%%

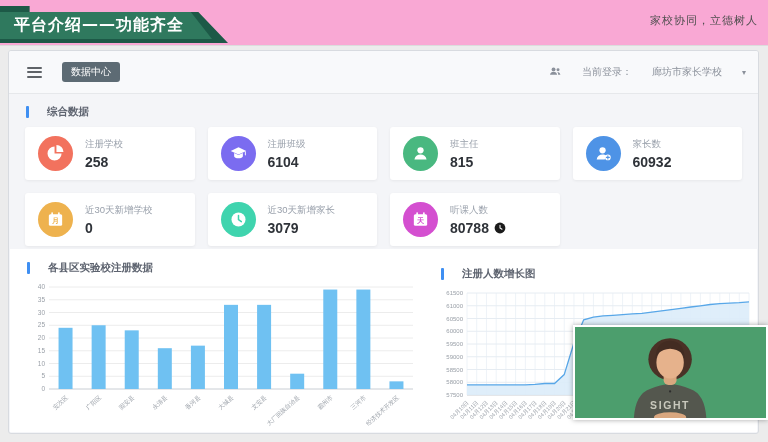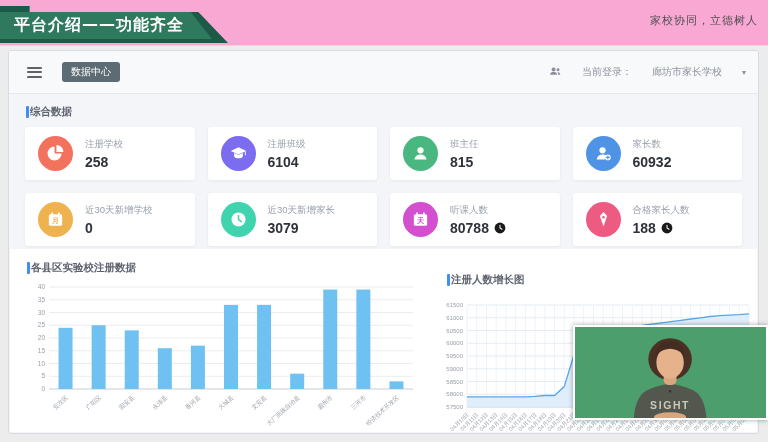--- a/index.html
+++ b/index.html
@@ -27,7 +27,7 @@
   .login svg{width:13px;height:13px;fill:#8b919b;}
   .caret{font-size:8px;color:#8b919b;}
 
-  .section-header{display:flex;align-items:center;gap:1px;margin:11px 0 8px 17px;}
+  .section-header{display:flex;align-items:center;gap:18px;margin:11px 0 8px 17px;}
   .blue-bar{width:3px;height:12px;background:#3f8ff2;border-radius:1px;}
   .section-title{font-size:10.5px;color:#5e6470;font-weight:bold;}
 

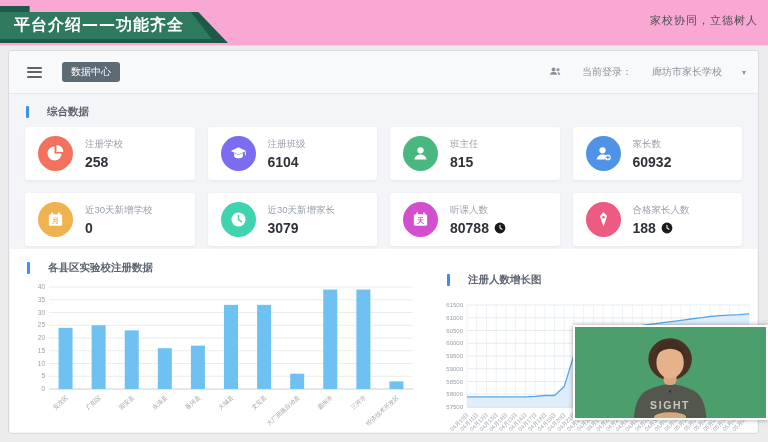--- a/index.html
+++ b/index.html
@@ -200,26 +200,6 @@
             <div class="card-label">听课人数</div>
             <div class="card-value-row">
               <div class="card-value">80788</div>
-              <span class="history-badge">
-                <svg viewBox="0 0 20 20">
-                  <circle cx="10" cy="10" r="9" fill="#1b1b1b"></circle>
-                  <path d="M10 5.4V10l3.3 2" stroke="#fff" stroke-width="1.7" fill="none" stroke-linecap="round"></path>
-                </svg>
-              </span>
-            </div>
-          </div>
-        </div>
-        <div class="stat-card">
-          <div class="icon-circle" style="background: rgb(238, 91, 130);">
-            <svg viewBox="0 0 20 20">
-              <path d="M10 2.2 13.8 6.4 10 17.4 6.2 6.4Z"></path>
-              <circle cx="10" cy="7.6" r="1.3" fill="#ee5b82"></circle>
-            </svg>
-          </div>
-          <div>
-            <div class="card-label">合格家长人数</div>
-            <div class="card-value-row">
-              <div class="card-value">188</div>
               <span class="history-badge">
                 <svg viewBox="0 0 20 20">
                   <circle cx="10" cy="10" r="9" fill="#1b1b1b"></circle>

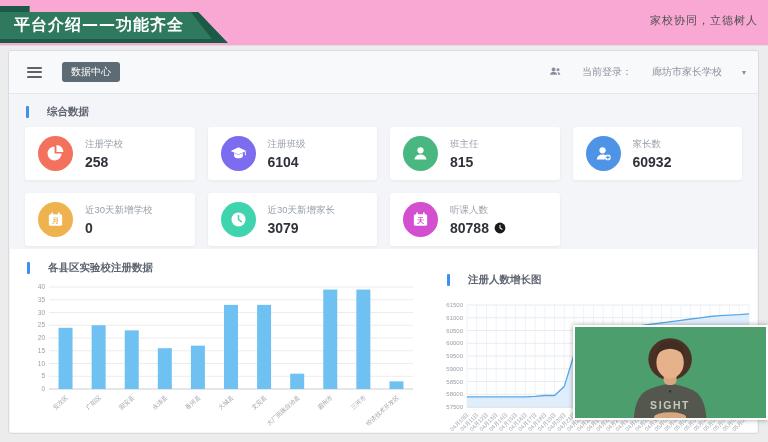--- a/index.html
+++ b/index.html
@@ -264,7 +264,7 @@
             </div>
         </div>
         <div class="chart-col-right">
-          <div class="section-header" style="margin:12px;">
+          <div class="section-header" style="margin:6px;">
             <div class="blue-bar"></div>
             <div class="section-title">注册人数增长图</div>
           </div>

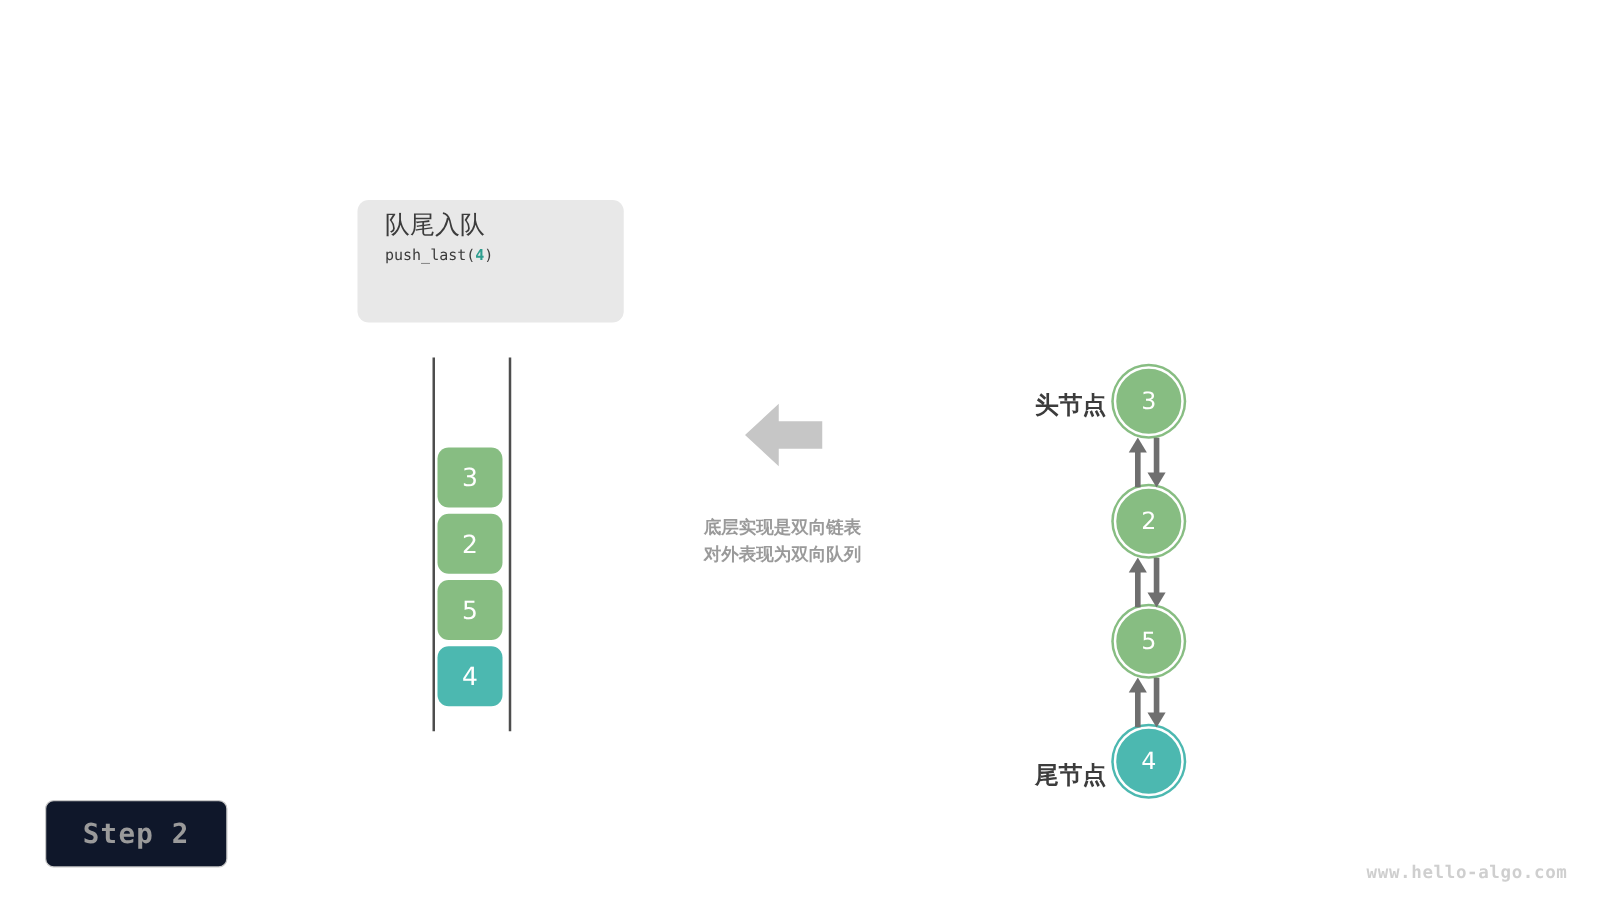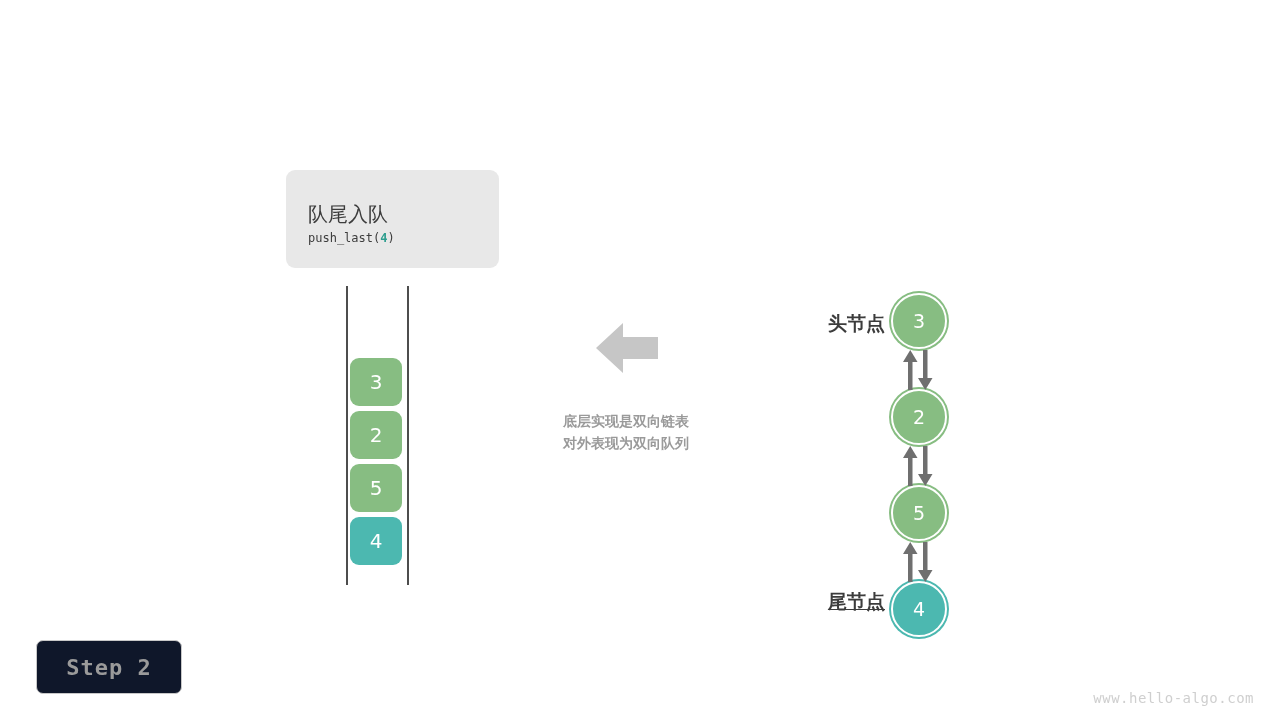--- a/index.html
+++ b/index.html
@@ -26,10 +26,9 @@
     position: absolute;
     background: #e8e8e8;
     border-radius: 9px;
-    padding: 30px 22px 16px 22px;
+    padding: 6px 22px 16px 22px;
     box-sizing: border-box;
     color: #3c3c3c;
-    margin-top: 10px;
   }
   .callout .ln {
     white-space: pre;

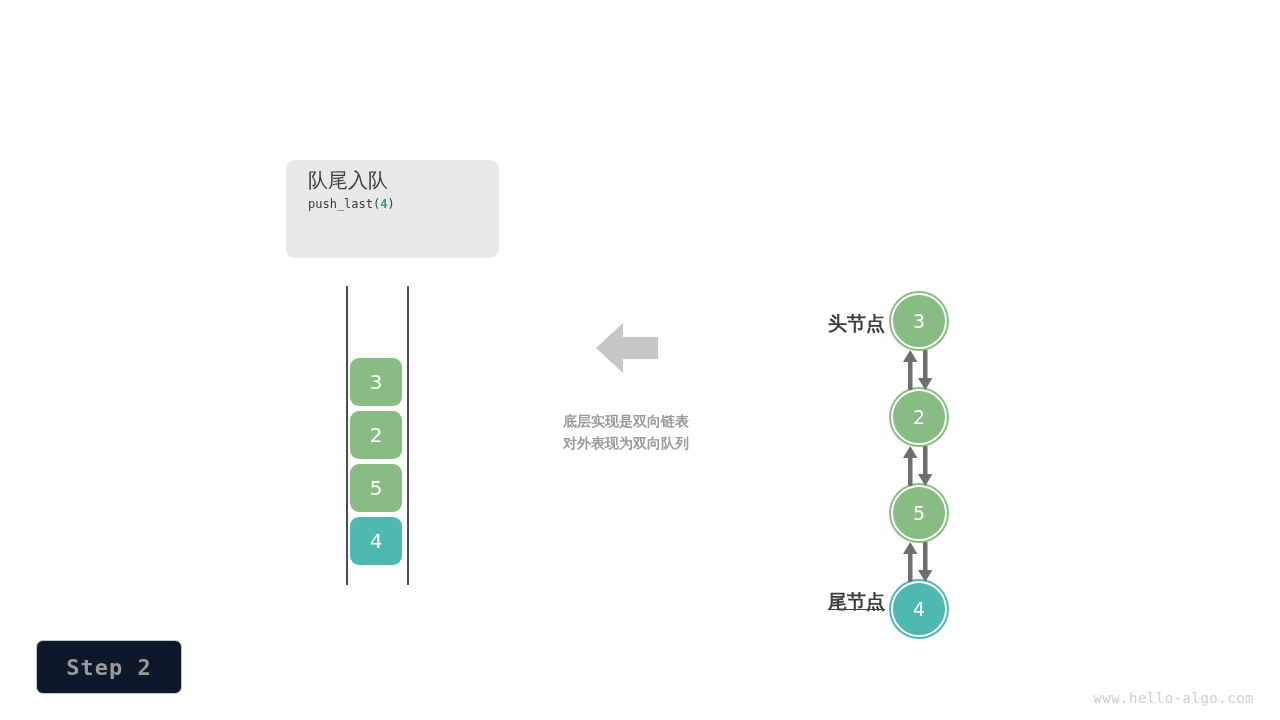--- a/index.html
+++ b/index.html
@@ -198,7 +198,7 @@
 
     <div class="node-label" style="left:5px; top:31px;">头节点</div>
 
-    <div class="node-label" style="left:5px; top:309px;text-decoration:underline;">尾节点</div>
+    <div class="node-label" style="left:5px; top:327px;">尾节点</div>
 
     <div class="node green" style="left:121px; top:13px;">
       <span>3</span>

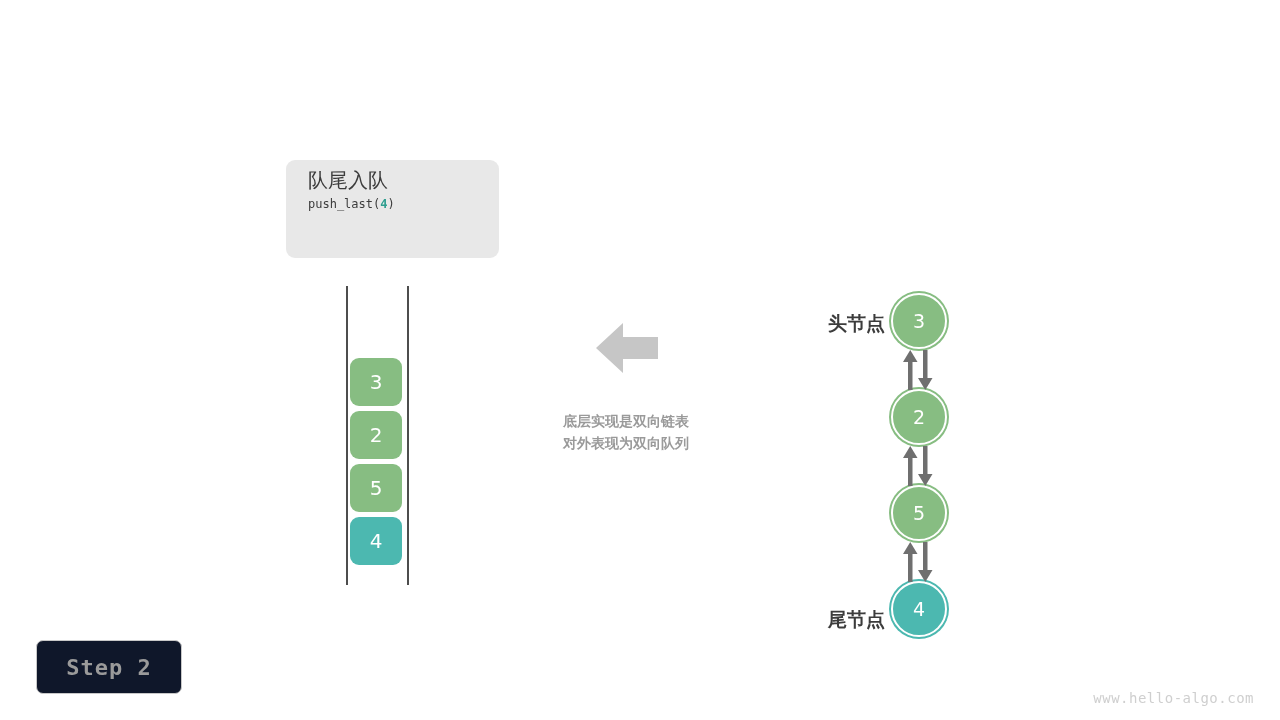--- a/index.html
+++ b/index.html
@@ -152,6 +152,7 @@
     font-size: 14px;
     font-family: "DejaVu Sans Mono", "Liberation Mono", monospace;
     letter-spacing: 0.5px;
+    font-weight: bold;
   }
 </style>
 </head>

%%

**Exercise requirements:** All of the entries need to be copied exactly, minus any pictures.

**Reply:**
--- a/index.html
+++ b/index.html
@@ -27,7 +27,7 @@
   .login svg{width:13px;height:13px;fill:#8b919b;}
   .caret{font-size:8px;color:#8b919b;}
 
-  .section-header{display:flex;align-items:center;gap:1px;margin:11px 0 8px 17px;}
+  .section-header{display:flex;align-items:center;gap:18px;margin:11px 0 8px 17px;}
   .blue-bar{width:3px;height:12px;background:#3f8ff2;border-radius:1px;}
   .section-title{font-size:10.5px;color:#5e6470;font-weight:bold;}
 

--- a/index.html
+++ b/index.html
@@ -200,26 +200,6 @@
             <div class="card-label">听课人数</div>
             <div class="card-value-row">
               <div class="card-value">80788</div>
-              <span class="history-badge">
-                <svg viewBox="0 0 20 20">
-                  <circle cx="10" cy="10" r="9" fill="#1b1b1b"></circle>
-                  <path d="M10 5.4V10l3.3 2" stroke="#fff" stroke-width="1.7" fill="none" stroke-linecap="round"></path>
-                </svg>
-              </span>
-            </div>
-          </div>
-        </div>
-        <div class="stat-card">
-          <div class="icon-circle" style="background: rgb(238, 91, 130);">
-            <svg viewBox="0 0 20 20">
-              <path d="M10 2.2 13.8 6.4 10 17.4 6.2 6.4Z"></path>
-              <circle cx="10" cy="7.6" r="1.3" fill="#ee5b82"></circle>
-            </svg>
-          </div>
-          <div>
-            <div class="card-label">合格家长人数</div>
-            <div class="card-value-row">
-              <div class="card-value">188</div>
               <span class="history-badge">
                 <svg viewBox="0 0 20 20">
                   <circle cx="10" cy="10" r="9" fill="#1b1b1b"></circle>

--- a/index.html
+++ b/index.html
@@ -264,7 +264,7 @@
             </div>
         </div>
         <div class="chart-col-right">
-          <div class="section-header" style="margin:12px;">
+          <div class="section-header" style="margin:6px;">
             <div class="blue-bar"></div>
             <div class="section-title">注册人数增长图</div>
           </div>

--- a/index.html
+++ b/index.html
@@ -26,10 +26,9 @@
     position: absolute;
     background: #e8e8e8;
     border-radius: 9px;
-    padding: 30px 22px 16px 22px;
+    padding: 6px 22px 16px 22px;
     box-sizing: border-box;
     color: #3c3c3c;
-    margin-top: 10px;
   }
   .callout .ln {
     white-space: pre;

--- a/index.html
+++ b/index.html
@@ -198,7 +198,7 @@
 
     <div class="node-label" style="left:5px; top:31px;">头节点</div>
 
-    <div class="node-label" style="left:5px; top:309px;text-decoration:underline;">尾节点</div>
+    <div class="node-label" style="left:5px; top:327px;">尾节点</div>
 
     <div class="node green" style="left:121px; top:13px;">
       <span>3</span>

--- a/index.html
+++ b/index.html
@@ -152,6 +152,7 @@
     font-size: 14px;
     font-family: "DejaVu Sans Mono", "Liberation Mono", monospace;
     letter-spacing: 0.5px;
+    font-weight: bold;
   }
 </style>
 </head>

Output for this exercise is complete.